Your assignment: Go through the data below. Pull out every line that has the word "game".

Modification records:

....

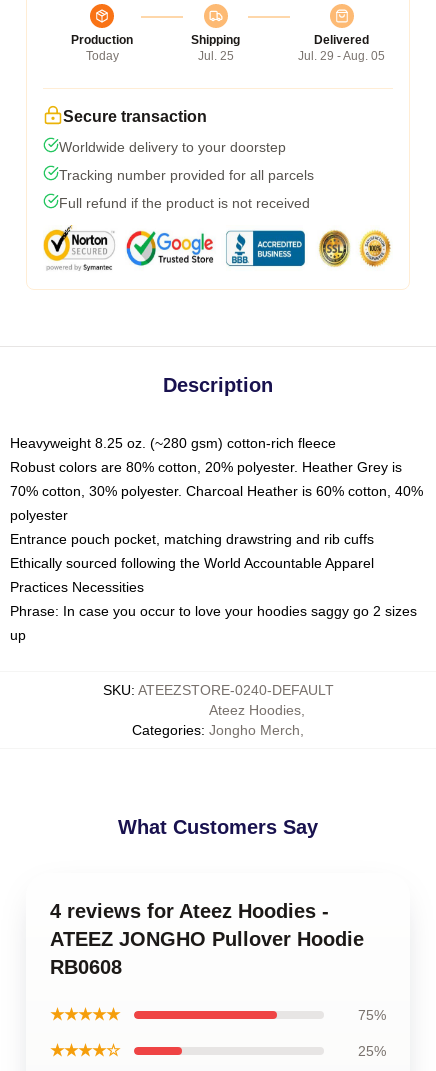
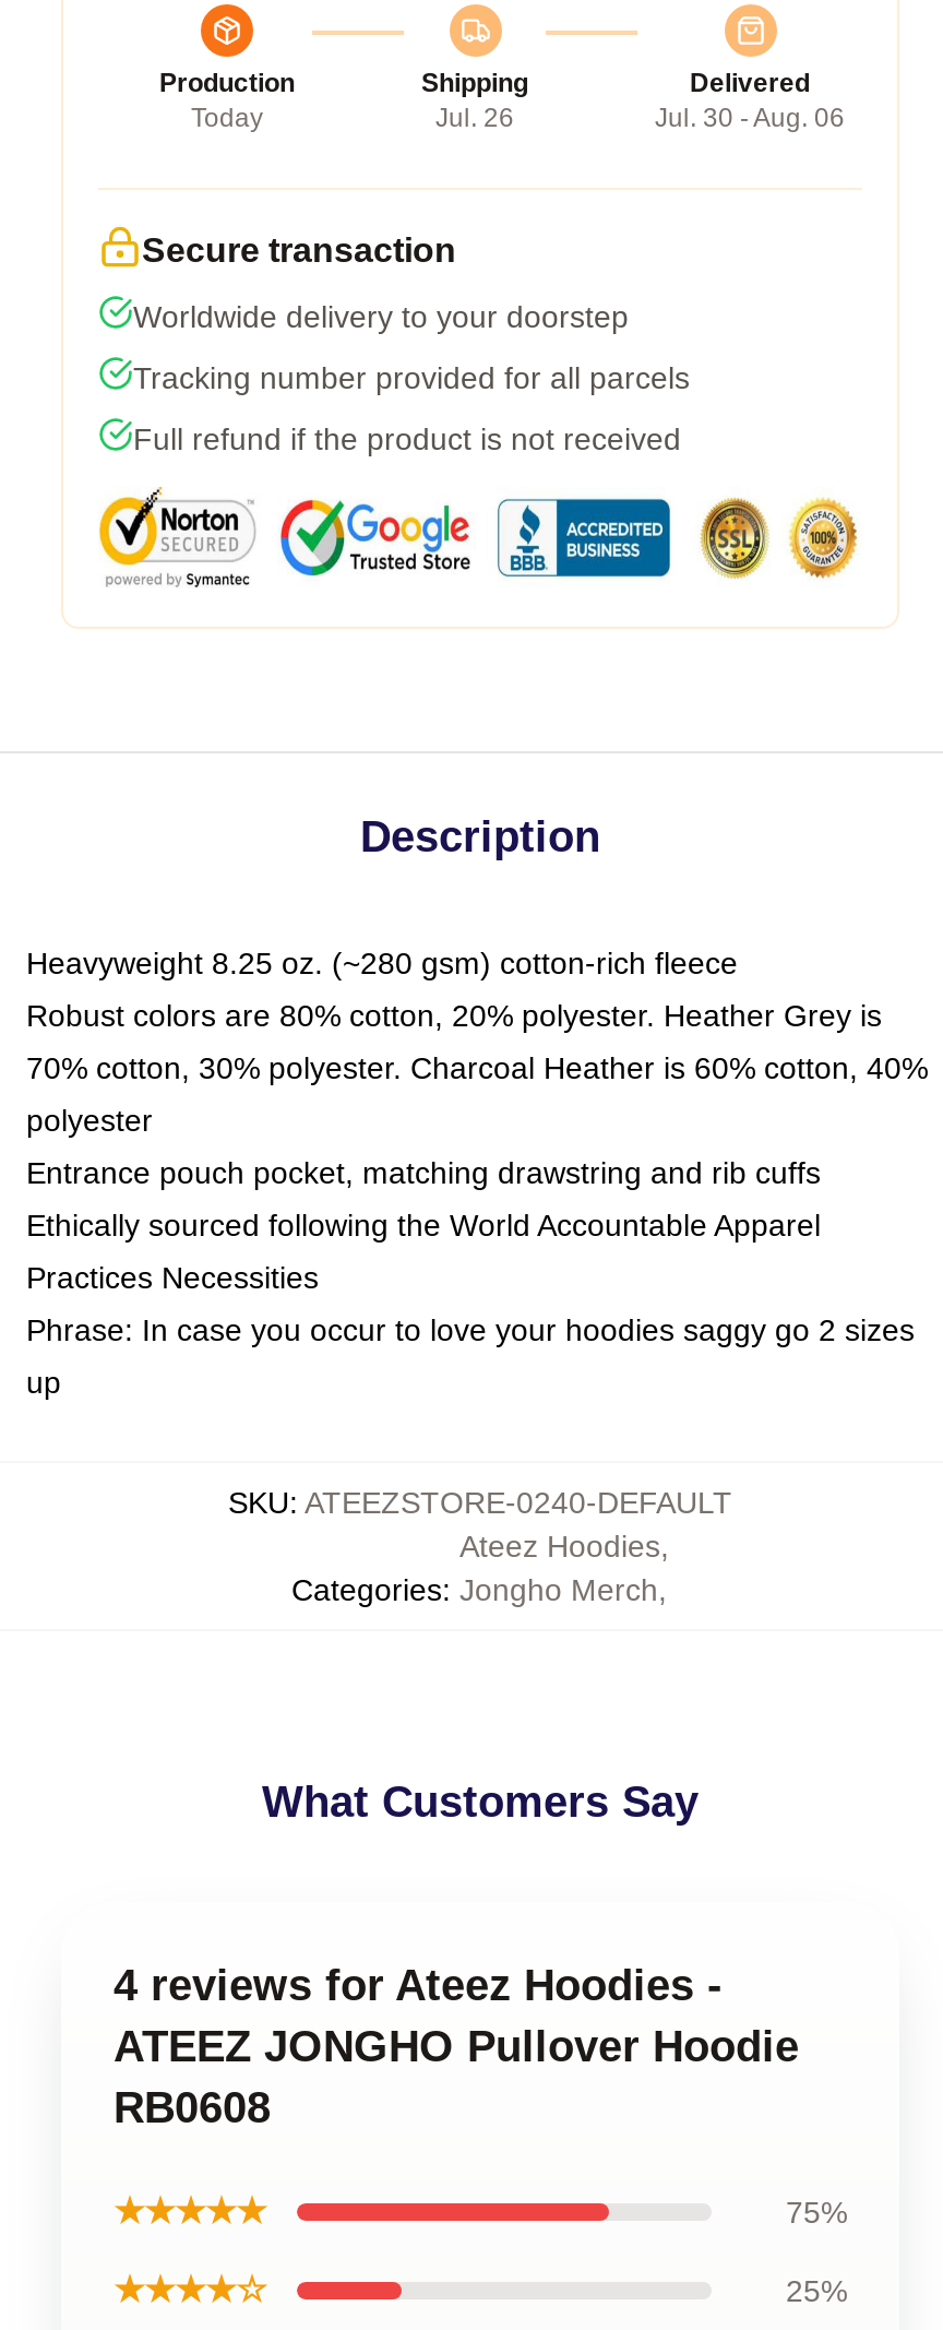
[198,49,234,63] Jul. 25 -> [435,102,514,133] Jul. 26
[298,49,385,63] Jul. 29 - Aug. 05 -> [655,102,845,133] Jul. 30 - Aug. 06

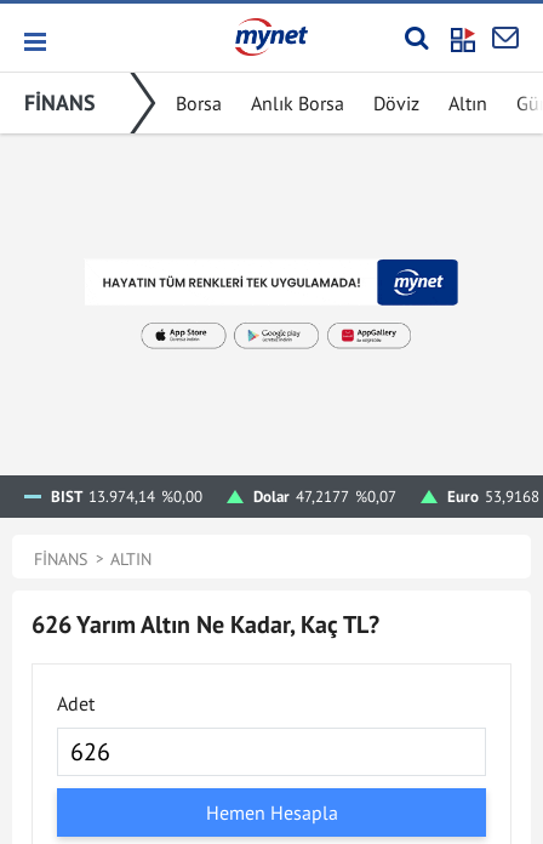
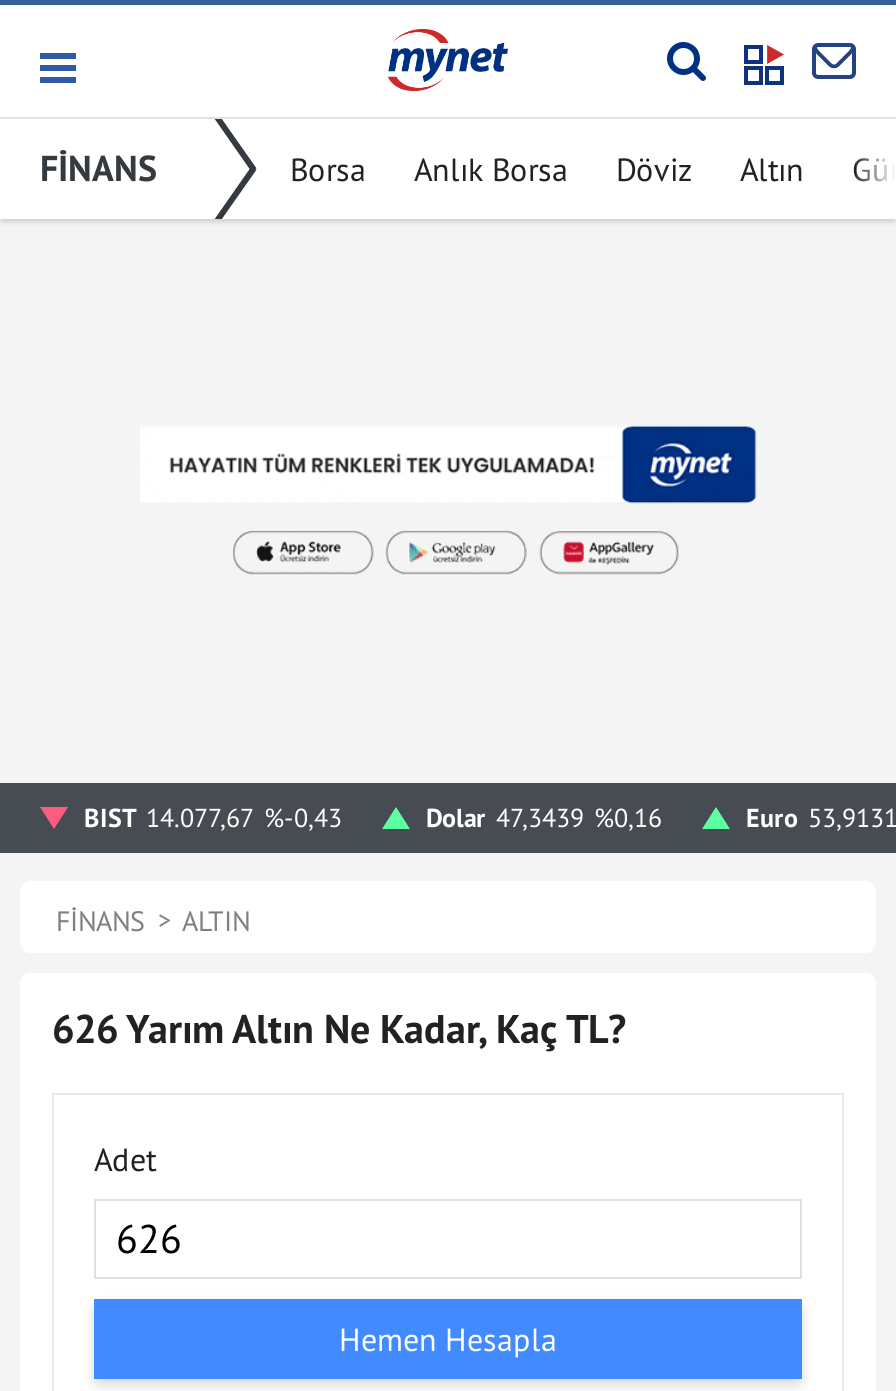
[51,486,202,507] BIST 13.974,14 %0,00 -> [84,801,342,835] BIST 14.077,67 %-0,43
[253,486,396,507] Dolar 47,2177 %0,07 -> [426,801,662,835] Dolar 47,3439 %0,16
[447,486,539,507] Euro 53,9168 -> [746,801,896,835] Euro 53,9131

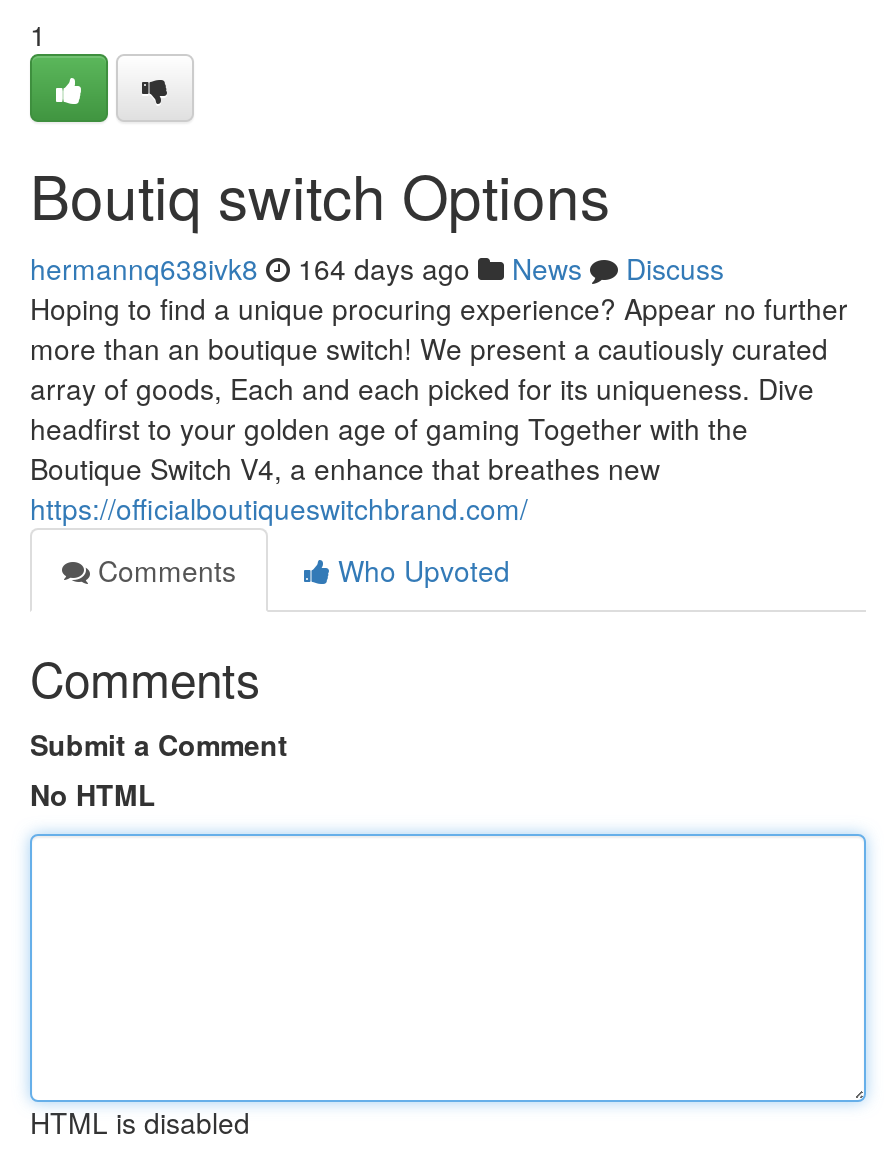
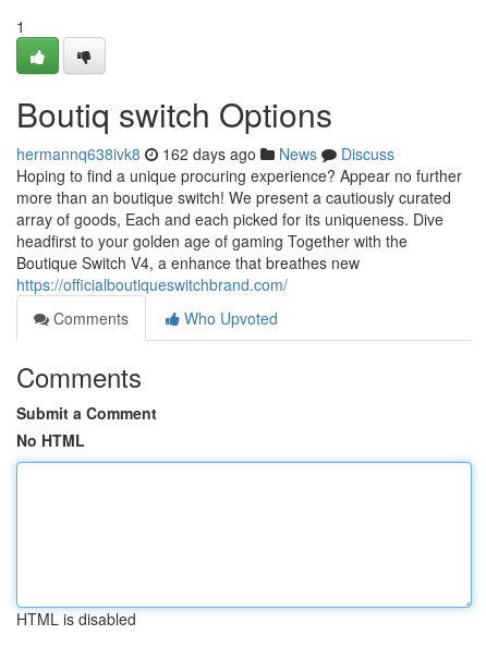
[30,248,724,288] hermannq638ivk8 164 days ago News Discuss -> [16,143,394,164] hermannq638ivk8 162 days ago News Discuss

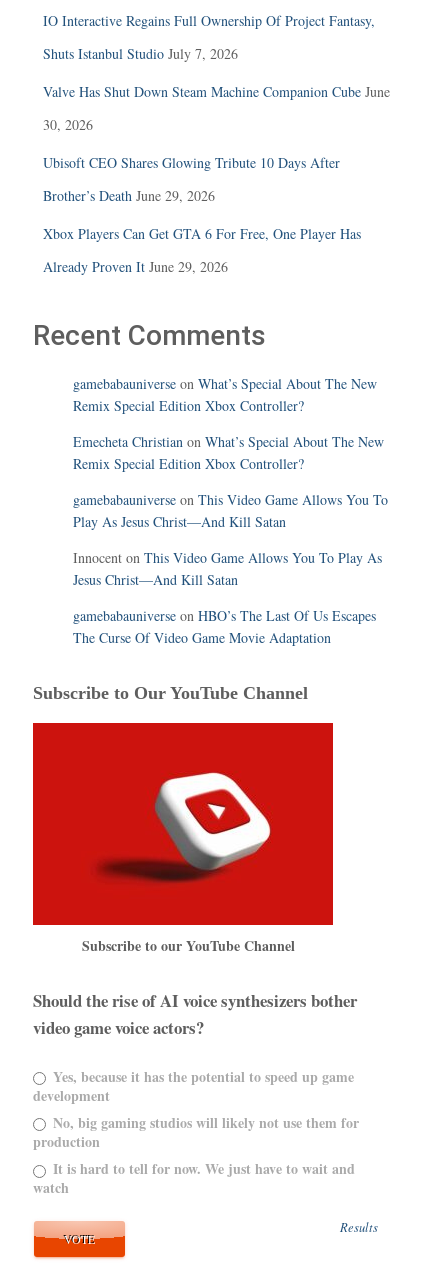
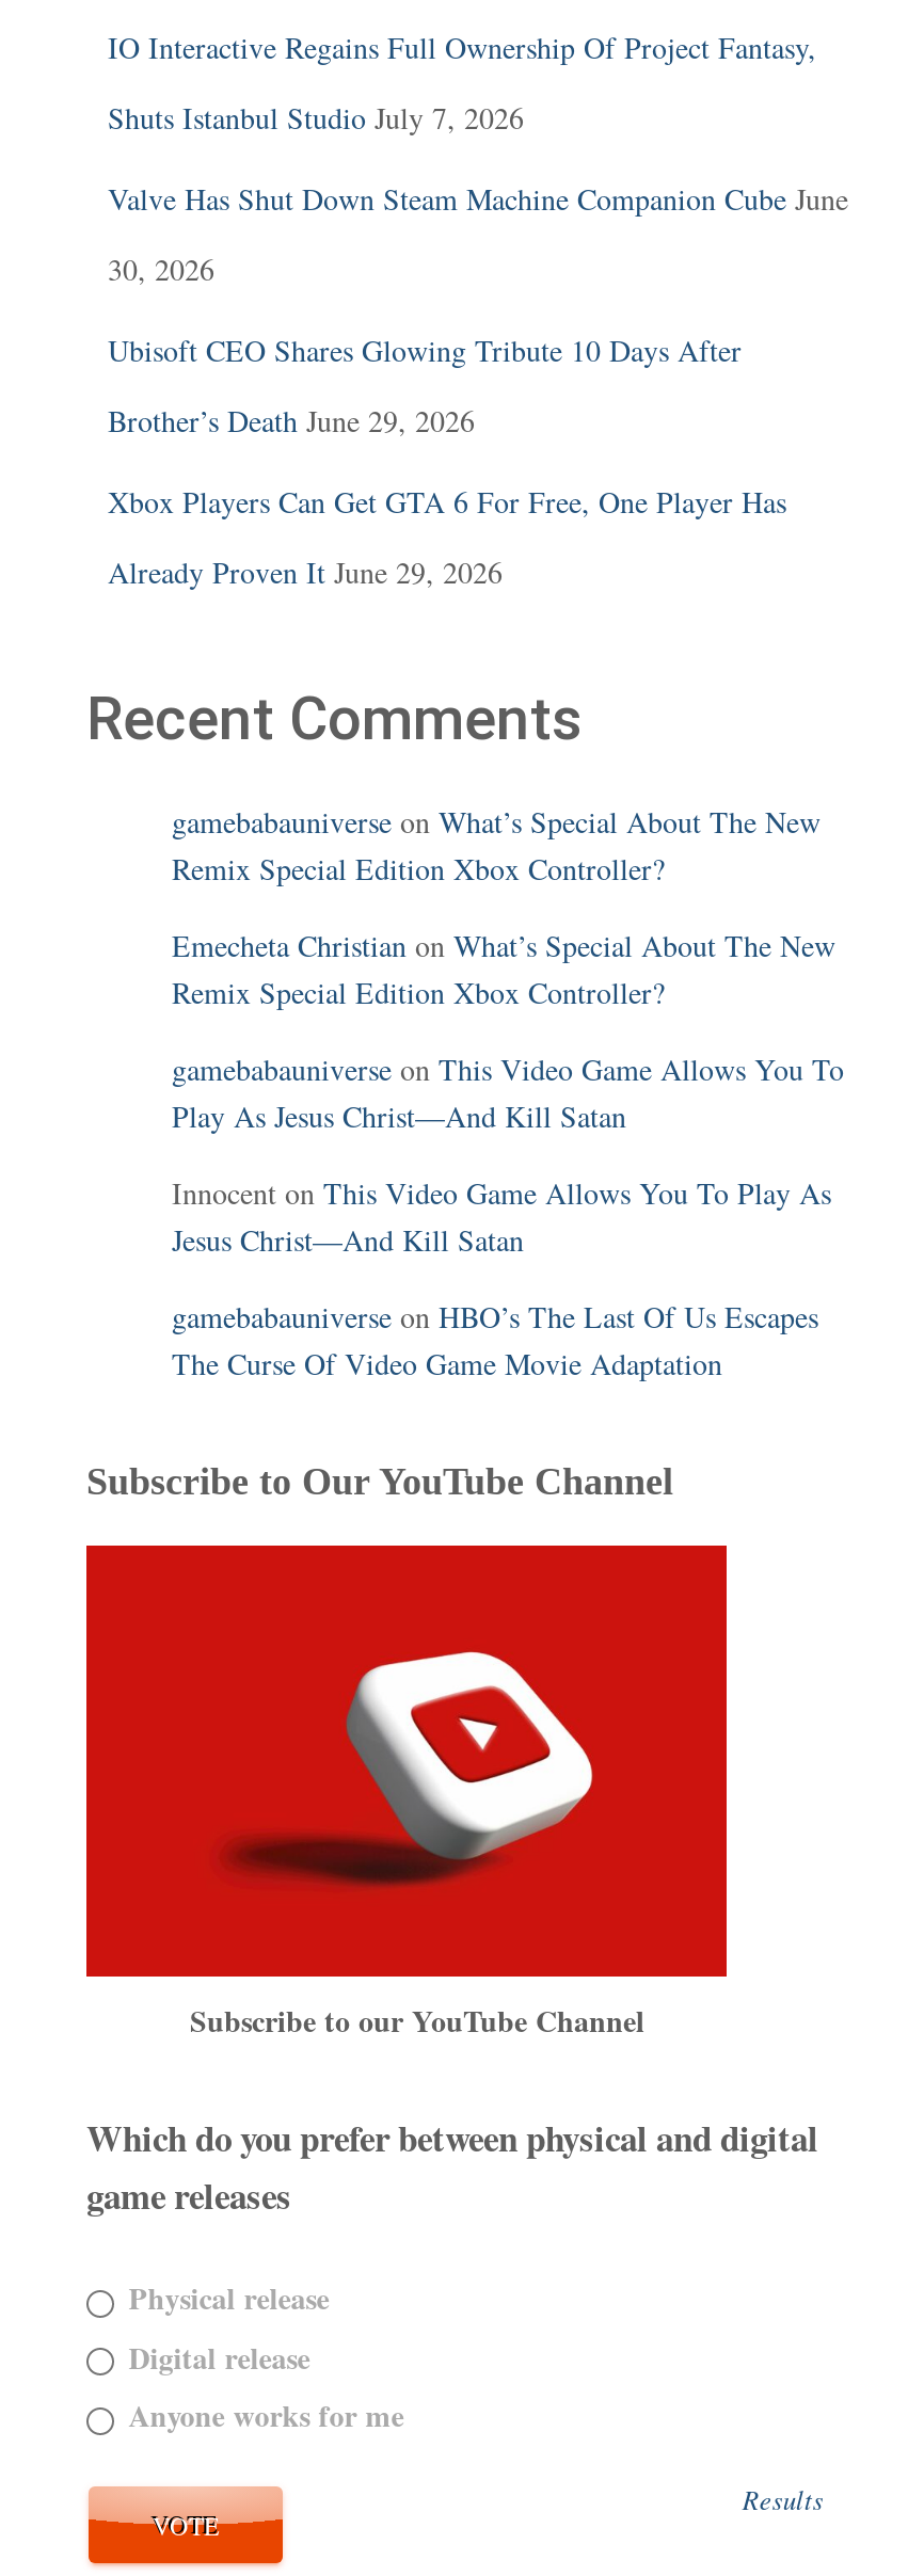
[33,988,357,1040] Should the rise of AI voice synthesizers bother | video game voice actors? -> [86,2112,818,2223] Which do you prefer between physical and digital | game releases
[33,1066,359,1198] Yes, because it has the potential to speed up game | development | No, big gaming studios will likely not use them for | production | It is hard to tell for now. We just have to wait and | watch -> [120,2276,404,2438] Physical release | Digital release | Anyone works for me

....

Exercise result:
[33,988,357,1040] Should the rise of AI voice synthesizers bother | video game voice actors? -> [86,2112,818,2223] Which do you prefer between physical and digital | game releases
[33,1066,359,1198] Yes, because it has the potential to speed up game | development | No, big gaming studios will likely not use them for | production | It is hard to tell for now. We just have to wait and | watch -> [120,2276,404,2438] Physical release | Digital release | Anyone works for me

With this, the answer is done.